In edge computing environments, efficient computation resource management is crucial for optimizing service allocation to hosts in the form of containers. These environments experience dynamic user demands and high mobility, making traditional static and heuristic-based methods inadequate for handling such complexity and variability. Deep Reinforcement Learning (DRL) offers a more adaptable solution, capable of responding to these dynamic conditions. However, existing DRL methods face challenges such as high reward variability, slow convergence, and difficulties in incorporating user mobility and rapidly changing environmental configurations. To overcome these challenges, we propose a novel DRL framework for computation resource optimization at the edge layer. This framework leverages a customized Markov Decision Process (MDP) and Proximal Policy Optimization (PPO), integrating a Graph Convolutional Transformer (GCT). By combining Graph Convolutional Networks (GCN) with Transformer encoders, the GCT introduces a spatio-temporal reward-shaping mechanism that enhances the agent's ability to select hosts and assign services efficiently in real time while minimizing the overload. Our approach significantly enhances the speed and accuracy of resource allocation, achieving, on average across two datasets, a 30% reduction in convergence time, a 25% increase in total accumulated rewards, and a 35% improvement in service allocation efficiency compared to standard DRL methods and existing reward-shaping techniques. Our method was validated using two real-world datasets, MOBILE DATA CHALLENGE (MDC) and Shanghai Telecom, and was compared against standard DRL models, reward-shaping baselines, and heuristic methods.

查看原文本刊更多论文

DRL中的奖励形成：动态环境下自适应资源管理的新框架

在边缘计算环境中，高效的计算资源管理对于优化以容器形式向主机分配服务至关重要。这些环境经历了动态的用户需求和高度的移动性，使得传统的静态和基于启发式的方法不足以处理这种复杂性和可变性。深度强化学习（DRL）提供了一种更具适应性的解决方案，能够响应这些动态条件。然而，现有的DRL方法面临着诸如高回报可变性、缓慢收敛以及难以结合用户移动性和快速变化的环境配置等挑战。为了克服这些挑战，我们提出了一种新的DRL框架，用于边缘层的计算资源优化。该框架利用定制的马尔可夫决策过程（MDP）和近端策略优化（PPO），集成了一个图卷积转换器（GCT）。通过将图卷积网络（GCN）与变压器编码器相结合，GCT引入了一种时空奖励塑造机制，增强了智能体实时高效地选择主机和分配服务的能力，同时最大限度地减少了过载。我们的方法显著提高了资源分配的速度和准确性，与标准DRL方法和现有的奖励塑造技术相比，在两个数据集上平均实现了收敛时间减少30%，总累积奖励增加25%，服务分配效率提高35%。我们的方法通过移动数据挑战（MDC）和上海电信两个真实世界的数据集进行验证，并与标准DRL模型、奖励塑造基线和启发式方法进行比较。
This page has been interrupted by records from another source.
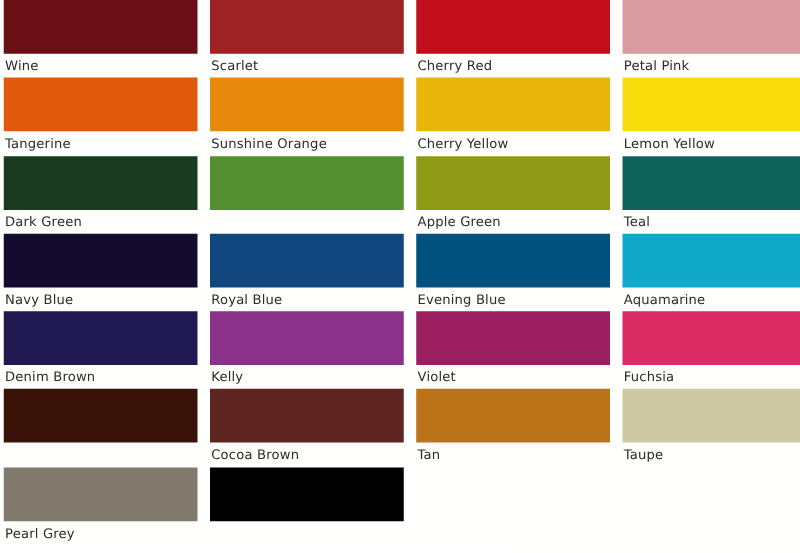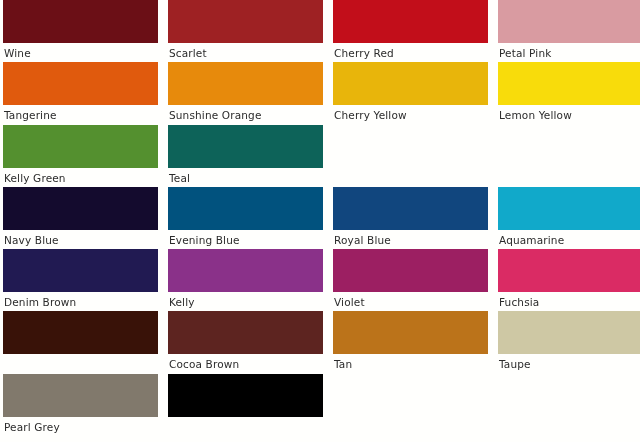"Dark Green" div.swatch-cell { html: none -> <div> <div></div> <div>Dark Green</div> </div> }
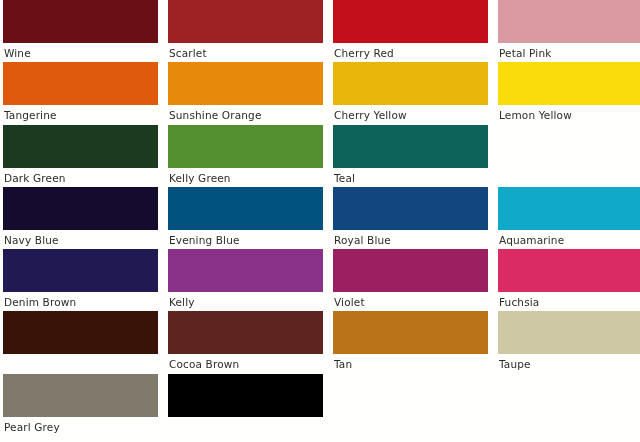"Kelly Green" div.swatch-label { html: <div>Kelly Green</div> -> none }
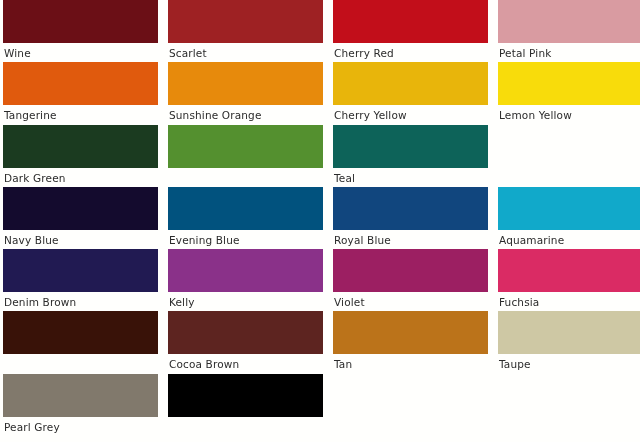"Apple Green" div.swatch-cell { html: none -> <div> <div></div> <div>Apple Green</div> </div> }
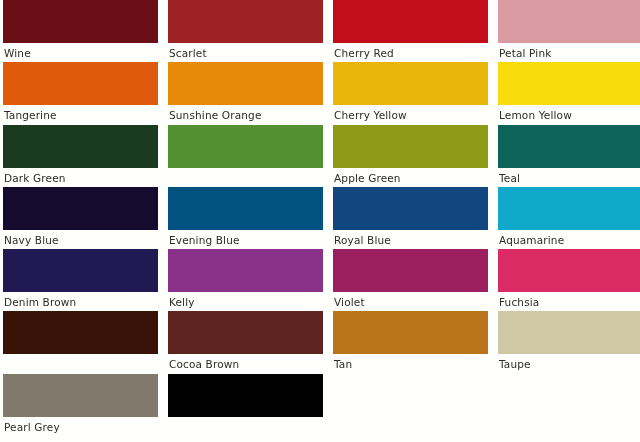"Evening Blue" div.swatch-cell { order: before "Royal Blue" -> after "Royal Blue" }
本文章由计算机程序翻译，如有差异，请以英文原文为准。

求助全文

约1分钟内获得全文求助全文

来源期刊

Information Sciences 工程技术-计算机：信息系统

CiteScore

14.00

自引率

17.30%

发文量

1322

审稿时长

10.4 months

期刊介绍： Informatics and Computer Science Intelligent Systems Applications is an esteemed international journal that focuses on publishing original and creative research findings in the field of information sciences. We also feature a limited number of timely tutorial and surveying contributions. Our journal aims to cater to a diverse audience, including researchers, developers, managers, strategic planners, graduate students, and anyone interested in staying up-to-date with cutting-edge research in information science, knowledge engineering, and intelligent systems. While readers are expected to share a common interest in information science, they come from varying backgrounds such as engineering, mathematics, statistics, physics, computer science, cell biology, molecular biology, management science, cognitive science, neurobiology, behavioral sciences, and biochemistry.